Like many of his generation, my late father fought in World War II. He was on the British side, part of the victorious Allies who defeated Nazi Germany. He didn’t talk about it much. Well, that’s not strictly true: he’d spend many a happy hour nursing a brandy-and-coke while recounting hair-raising escapades and madcap encounters of the kind which only seem to happen to young men and women in the armed forces. The dark side of war – the horrors, the devastation, the loss of comrades, even his own injuries – all that stayed locked inside his memory.
I’ve spoken to many people of my own generation whose parents also fought in that war and they tell similar tales. But one thing is very apparent: for these men and women, the war was the central event in their lives, a defining six-year long moment that changed everything.
In particular, they all said the war united the British nation.
I’m sure that many other countries had similar experiences. The Russians especially, having lost some 27 million people in what they call the Great Patriotic War. But I can’t say for certain. Although I was born in South Africa, I went to school and university in Britain in the 60s and 70s, which means that I’m talking from first-hand experience. The war was still very recent and for a schoolboy in those days to encounter a ‘grown-up’ that had not been in uniform was quite unusual.
We heard repeated tales of ‘derring-do’ and ‘the wartime spirit’ which had brought the ‘tiny island nation’ together, winning the Battle of Britain along the way. Even the inglorious retreat from Dunkirk early in the conflict was somehow painted in shades of glory. Rule Britannia, with the script written and performed by Winston Churchill.
All in the name of seeing off Adolf Hitler and the beastly ‘Gerries’.
Something similar is happening at the moment in South Africa. Business, civil society, political parties and ordinary individuals are being drawn together to see off Jacob Zuma and the equally beastly Guptas.
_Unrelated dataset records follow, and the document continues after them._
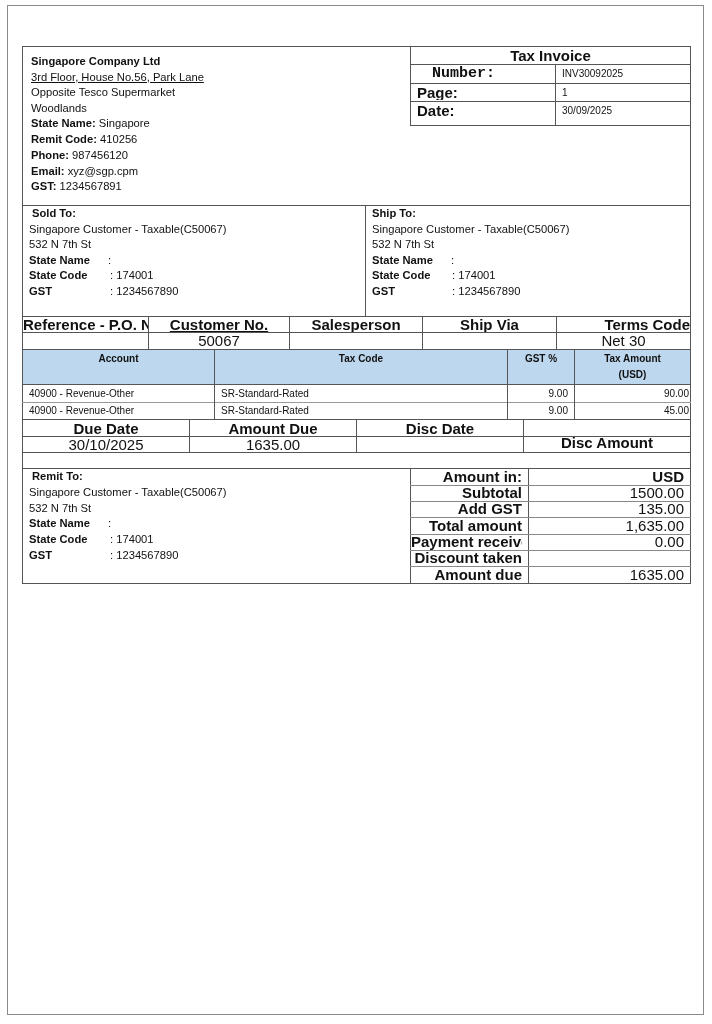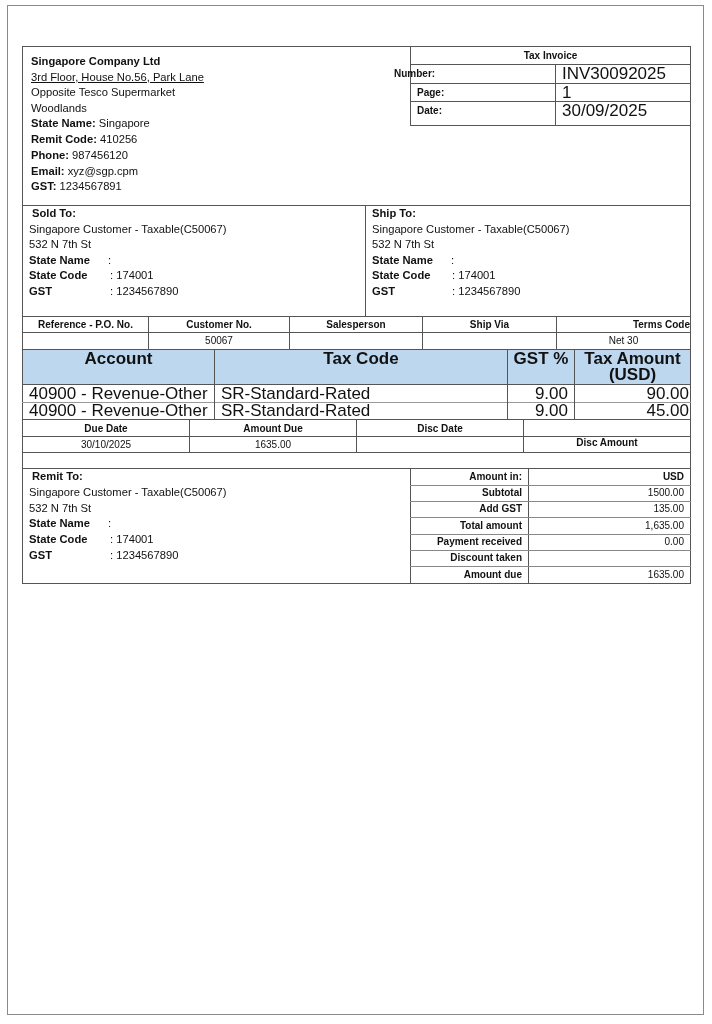"Tax Invoice" .cell { font-size: 10px -> 15px }
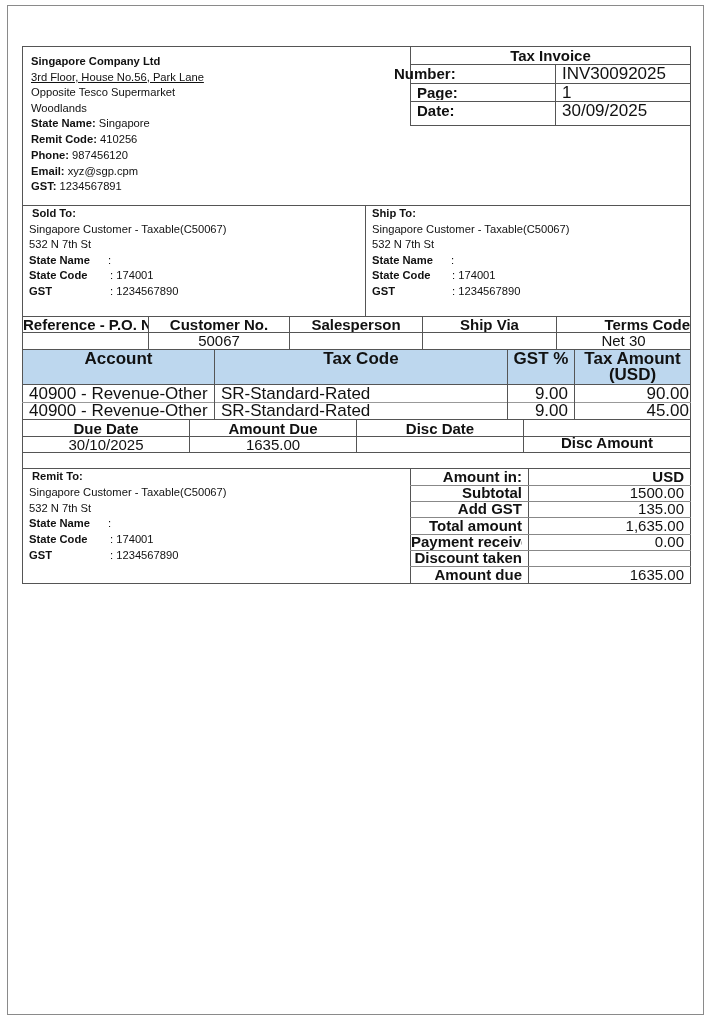"Number:" div.cell { font-family: none -> Liberation Mono, monospace; left: 394px -> 432px }
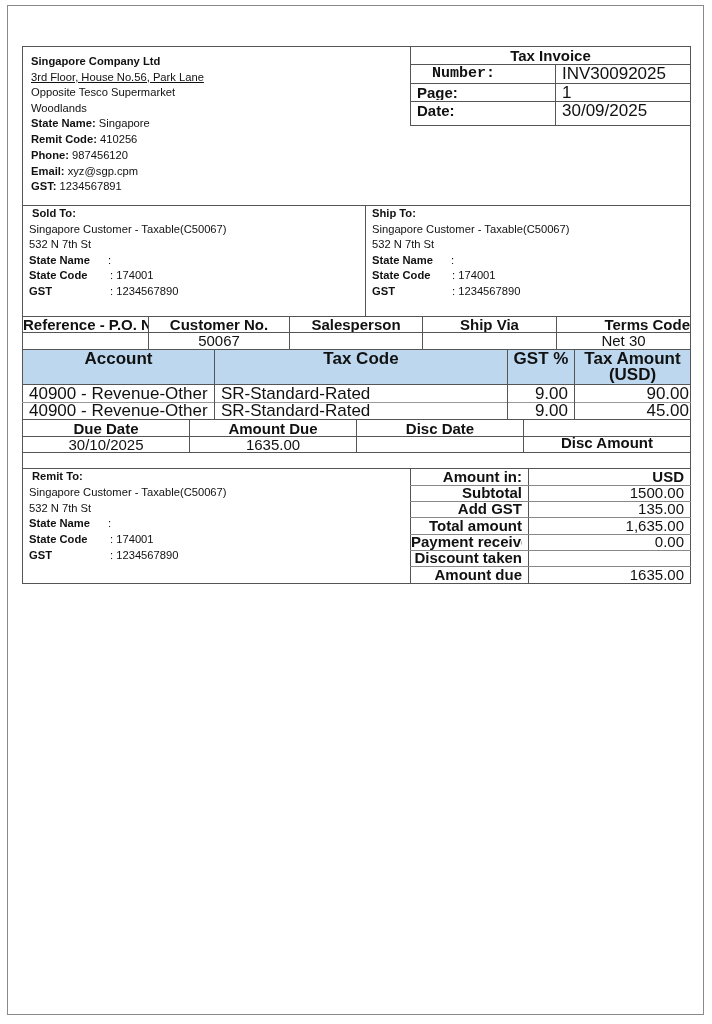"INV30092025" .big { font-size: 17px -> 10px }
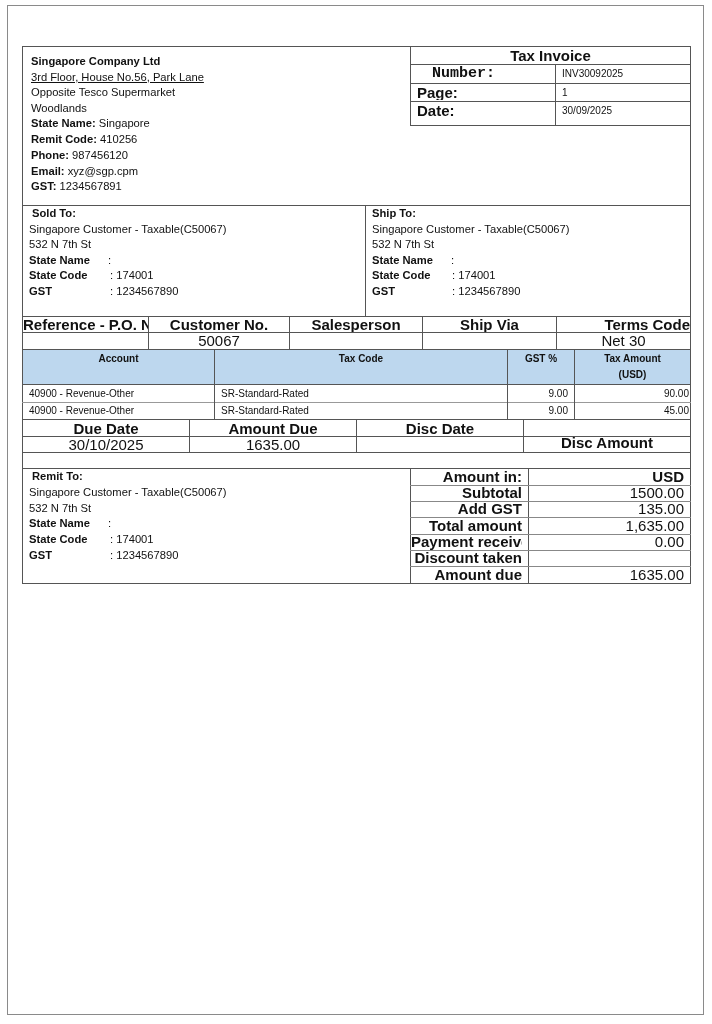"Customer No." div.cell { text-decoration: none -> underline }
For the first time, business is attempting to speak with a single voice. That it did not do so during the apartheid era is to its eternal shame, but better late than never. Leaders of industry, investors, ratings agencies and many others are saying “Enough!”
I hear similar sentiments from ordinary, blue-collar South Africans like cab drivers, waiters and domestic workers. They are also saying “Enough!”
South Africans look back with great pride at the transition to democracy which culminated in the 1994 election. Don’t forget that at one stage, very late in that game, we were extraordinarily close to civil war. Yet somehow we pulled through.
Would it be too much of a stretch to argue that the threat posed to our young nation by the ‘State of Capture’ is at least as great, or even greater? In her Dean’s Note in this edition of Acumen, Professor Nicola Kleyn warns that waiting until the 2019 elections may be too late – the coffers could be completely empty by then.
We know how World War II ended, but the outcome of this particular clash is still far from certain. In times of conflict, it’s often said that “God is on the side of the big battalions” and President Zuma controls a formidable array of state machinery, most of which he has deployed to his advantage and with considerable skill.
But either way, thank you, Mr. Zuma, for uniting the nation. Just like the small Austrian with toothbrush moustache who united Britain in the 1940s.